El: Advanced Digital Forensics

Abhilasha
Jul 14, 2024
3 min read

Understanding ELF Files in Linux OS

Overview

ELF (Executable and Linking Format) is the primary executable file format used on Linux systems. It is used for user applications, shared libraries, kernel modules, and even the kernel itself. To effectively perform memory forensics and malware analysis on Linux systems, familiarity with the ELF format is essential.

ELF Header

The ELF header, located at the very beginning (offset 0) of a file, is represented by an Elf32_Ehdr or Elf64_Ehdr data structure for 32-bit or 64-bit files, respectively. Key structure members include:

e_ident: Holds file identification information.
The first four bytes are \x7fELF.
The fifth byte indicates whether the file is 32- or 64-bit.
The sixth byte indicates whether the file is little or big endian.
e_type: Indicates the file type (e.g., executable, relocatable image, shared library, core dump).
e_entry: Holds the program entry point address.
e_phoff, e_phentsize, e_phnum: Indicate the file offset, entry size, and number of program header entries.
e_shoff, e_shentsize, e_shnum: Indicate the file offset, entry size, and number of section header entries.
e_shstrndx: Stores the index within the section header table of the strings that map to section names.

Using readelf

The readelf command, distributed with binutils, is used to display information about ELF files.

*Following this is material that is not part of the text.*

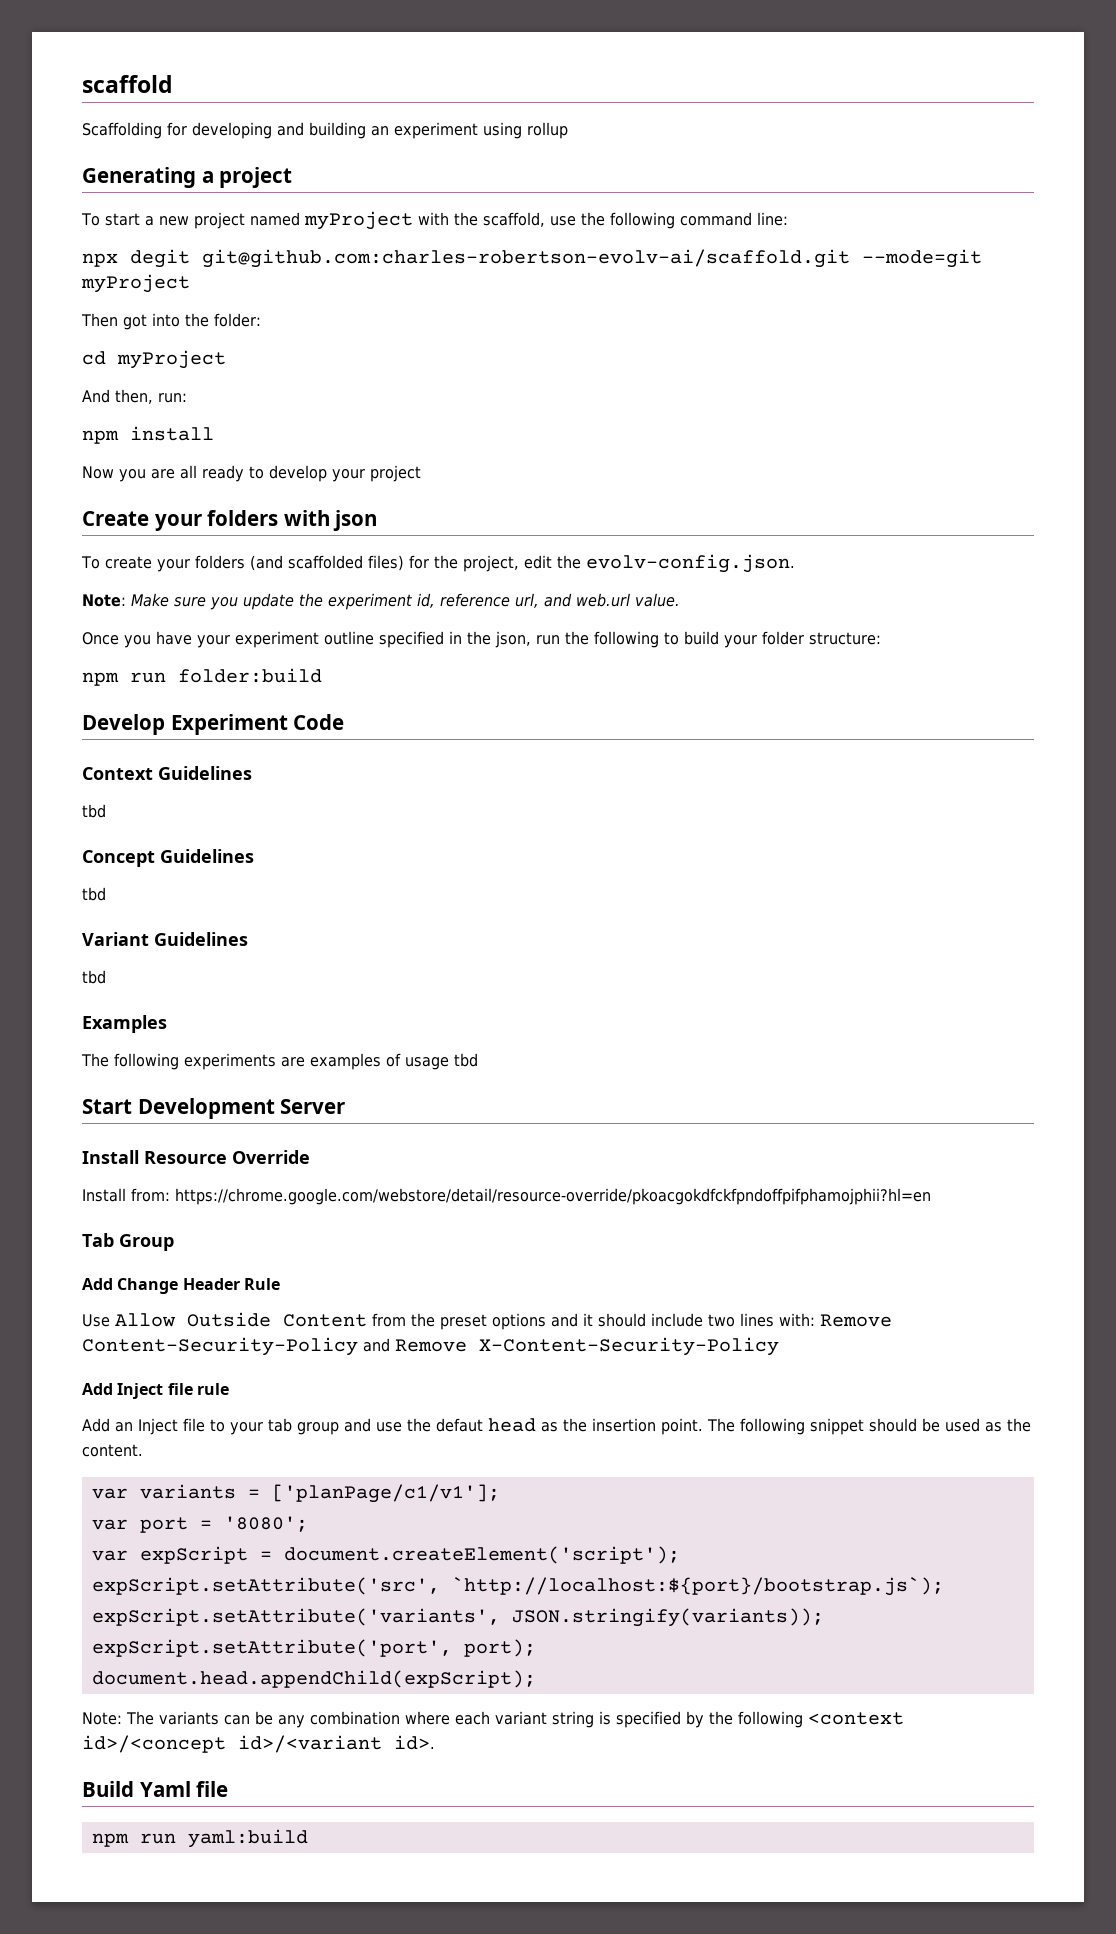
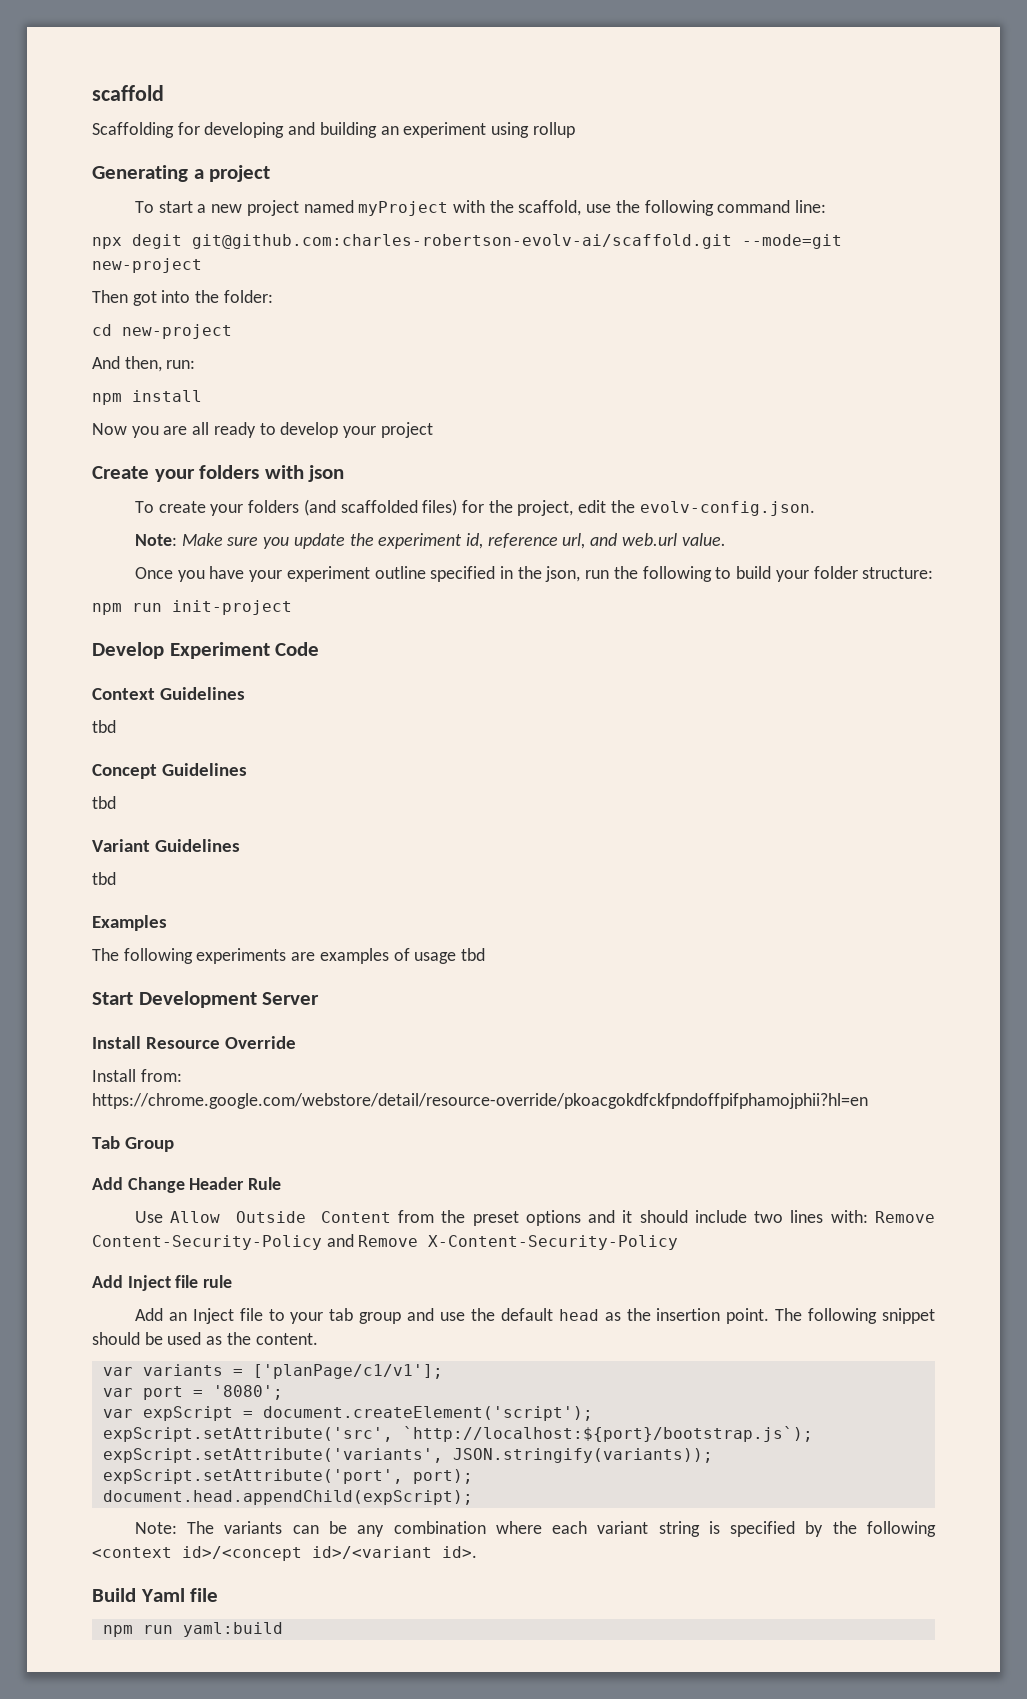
[81,274,190,293] myProject -> [92,258,202,273] new-project
[117,350,226,369] myProject -> [122,324,232,339] new-project
[178,668,322,683] folder:build -> [172,600,292,615] init-project
[436,1418,483,1432] defaut -> [500,1308,553,1321] default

readelf -h: Displays the ELF header information. bash Copy code readelf -h /bin/ls This command reveals the ELF magic bytes (\x7fELF), the entry point, and the number of program and section headers.

ELF Sections

An ELF binary is divided into multiple sections, each represented by an Elf32_Shdr or Elf64_Shdr structure.

sh_name: Index into the string table of section names.
sh_addr: Virtual address of where the section will be mapped.
sh_offset: Offset within the file.
sh_size: Size of the section in bytes.
readelf -S: Displays section headers, including name, type, address, offset, and size. bash Copy code readelf -S /bin/ls

Common ELF Sections

.text: Contains the executable code.
.data: Contains read/write data (variables).
.rdata: Contains read-only data.
.bss: Contains variables initialized to zero.
.got: Contains the global offset table.

Common Section Types

PROGBITS: Sections loaded into memory upon execution.
NOBITS: Sections without data in the file, but allocated in memory (e.g., .bss).
STRTAB: Holds a string table.
DYNAMIC: Holds dynamic linking information.
HASH: Contains a hash table of symbols.

Packed ELFs

Packed and obfuscated executables often lack section headers, making reverse engineering difficult. The upx tool can be used to pack executables.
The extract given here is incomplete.